The next morning, the exhausted French Army of the Rhine retreated to Metz where they were besieged and forced to surrender two months later.

===Analysis===
The battle was a Prussian victory in that it succeeded in blocking Bazaine's way to Verdun. In a short time the Prussians trapped Bazaine in the city and the Siege of Metz ensued.

===Casualties===
The casualties were severe. The combined Prussian and Hessian force had 20,163 troops killed, wounded or missing in action during the 18 August battle. The French losses were 1,146 killed along with 6,709 wounded and 4,420 prisoners of war (half of these were wounded) for a total of 12,275. Howard qualifies the French casualty records as 'incomplete'. While most Prussians fell to the French Chassepot rifle, most French fell to the Krupp shells of the Prussian artillery.
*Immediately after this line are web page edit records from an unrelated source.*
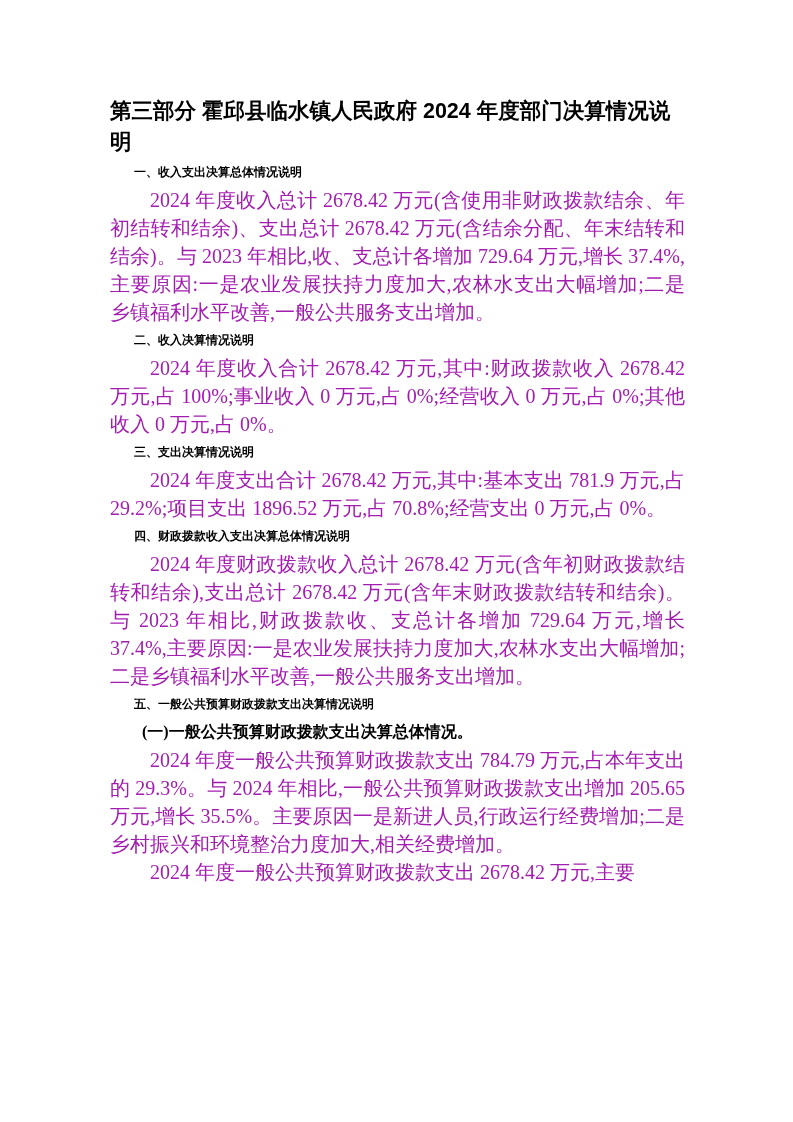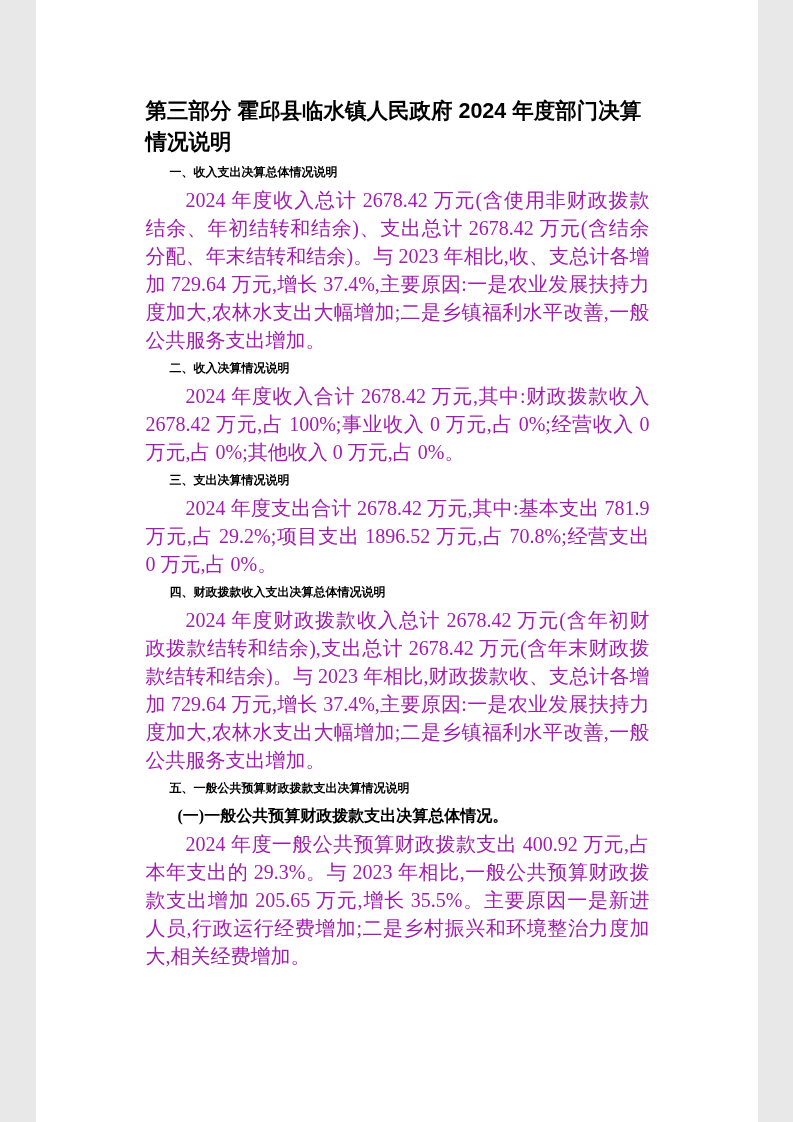--- a/index.html
+++ b/index.html
@@ -9,7 +9,7 @@
   }
   .doc-page {
     position: relative;
-    width: 722px;
+    width: 793px;
     height: 1122px;
     margin: 0 auto;
     background: #ffffff;

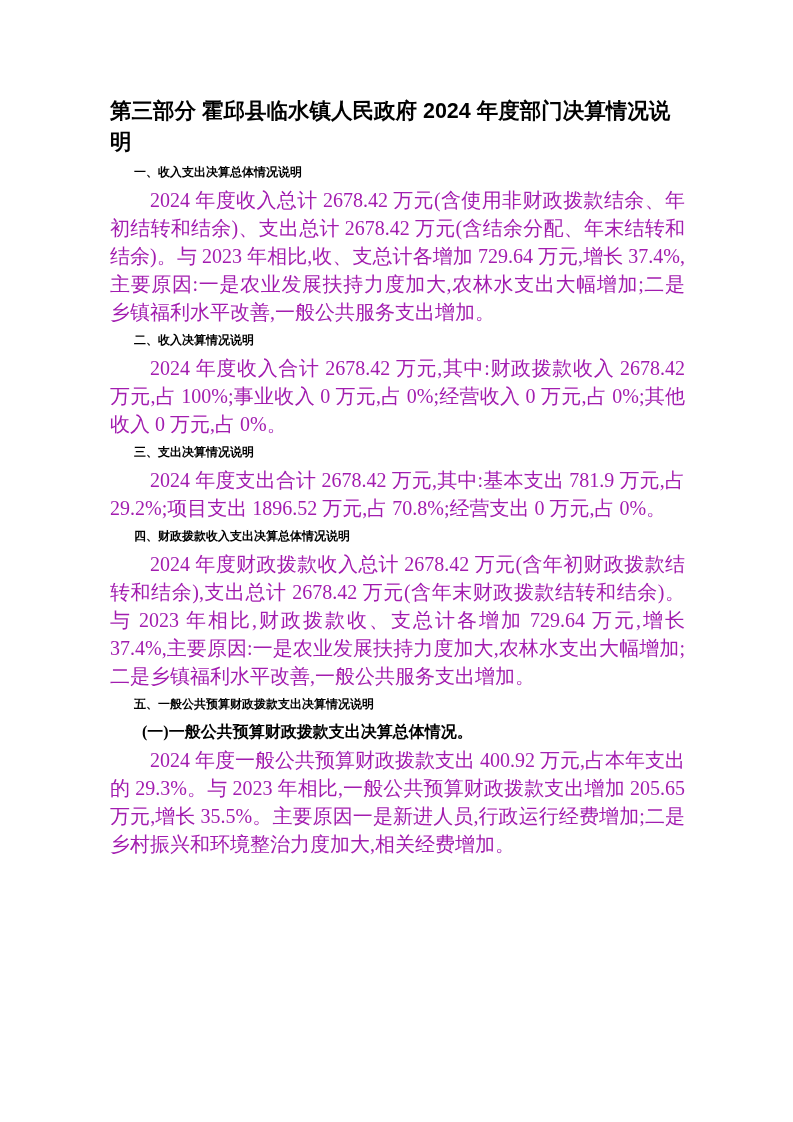--- a/index.html
+++ b/index.html
@@ -69,7 +69,7 @@
       <div class="para">2024 年度财政拨款收入总计 2678.42 万元(含年初财政拨款结转和结余),支出总计 2678.42 万元(含年末财政拨款结转和结余)。与 2023 年相比,财政拨款收、支总计各增加 729.64 万元,增长 37.4%,主要原因:一是农业发展扶持力度加大,农林水支出大幅增加;二是乡镇福利水平改善,一般公共服务支出增加。</div>
       <div class="sec-heading">五、一般公共预算财政拨款支出决算情况说明</div>
       <div class="sub-heading">(一)一般公共预算财政拨款支出决算总体情况。</div>
-      <div class="para">2024 年度一般公共预算财政拨款支出 400.92 万元,占本年支出的 29.3%。与 2023 年相比,一般公共预算财政拨款支出增加 205.65 万元,增长 35.5%。主要原因一是新进人员,行政运行经费增加;二是乡村振兴和环境整治力度加大,相关经费增加。</div>
+      <div class="para">2024 年度一般公共预算财政拨款支出 784.79 万元,占本年支出的 29.3%。与 2024 年相比,一般公共预算财政拨款支出增加 205.65 万元,增长 35.5%。主要原因一是新进人员,行政运行经费增加;二是乡村振兴和环境整治力度加大,相关经费增加。</div>
     </div>
 </div>
 

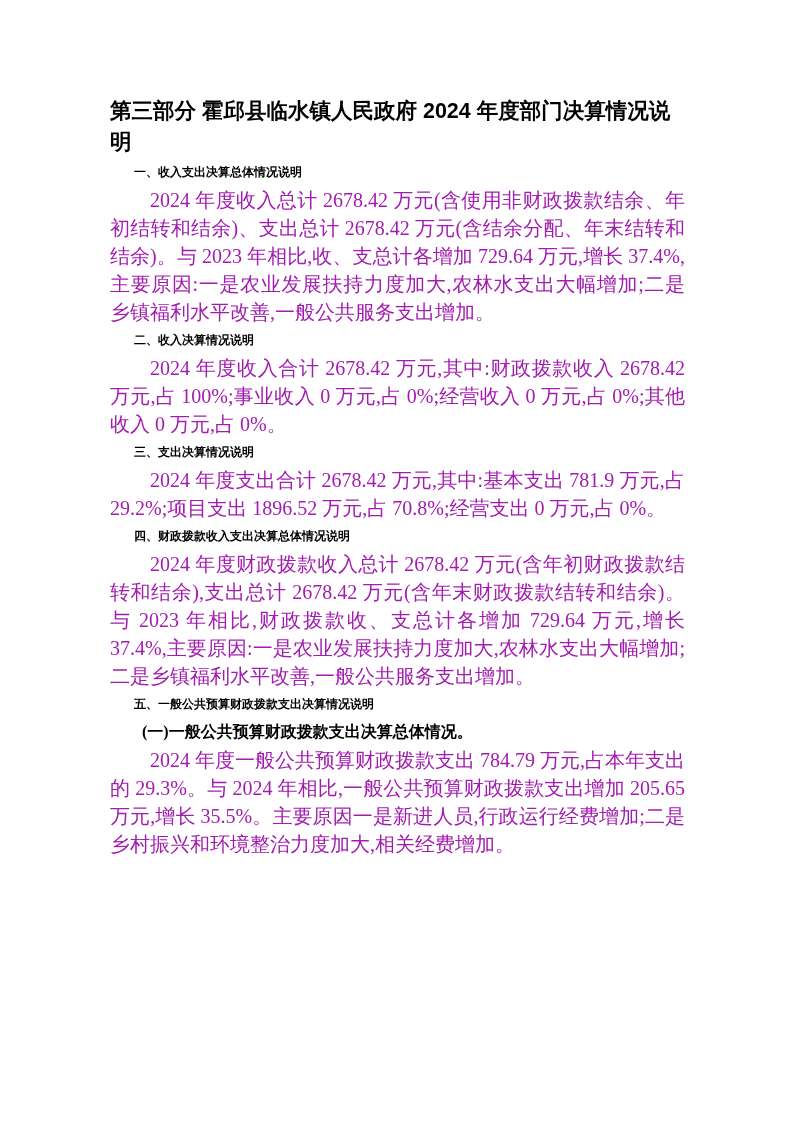--- a/index.html
+++ b/index.html
@@ -70,6 +70,7 @@
       <div class="sec-heading">五、一般公共预算财政拨款支出决算情况说明</div>
       <div class="sub-heading">(一)一般公共预算财政拨款支出决算总体情况。</div>
       <div class="para">2024 年度一般公共预算财政拨款支出 784.79 万元,占本年支出的 29.3%。与 2024 年相比,一般公共预算财政拨款支出增加 205.65 万元,增长 35.5%。主要原因一是新进人员,行政运行经费增加;二是乡村振兴和环境整治力度加大,相关经费增加。</div>
+      <div class="para">2024 年度一般公共预算财政拨款支出 2678.42 万元,主要</div>
     </div>
 </div>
In a breakdown of the casualties, Steinmetz's Prussian First Army lost 4,300 men before the Pointe du Jour, while the French forces opposing him had casualties of 2,155. Losses of the Prussian Guards Corps were even more staggering, with 8,000 casualties out of 18,000 men. The Guards Jäger Battalion lost 19 officers, a surgeon and 431 men killed, wounded, or missing out of a total of 700. The 2nd Guards Infantry Brigade lost 39 officers and 1,076 men. The 3rd Guards Infantry Brigade lost 36 officers and 1,060 men. On the French side, the units holding St. Privat lost more than half their number in the village.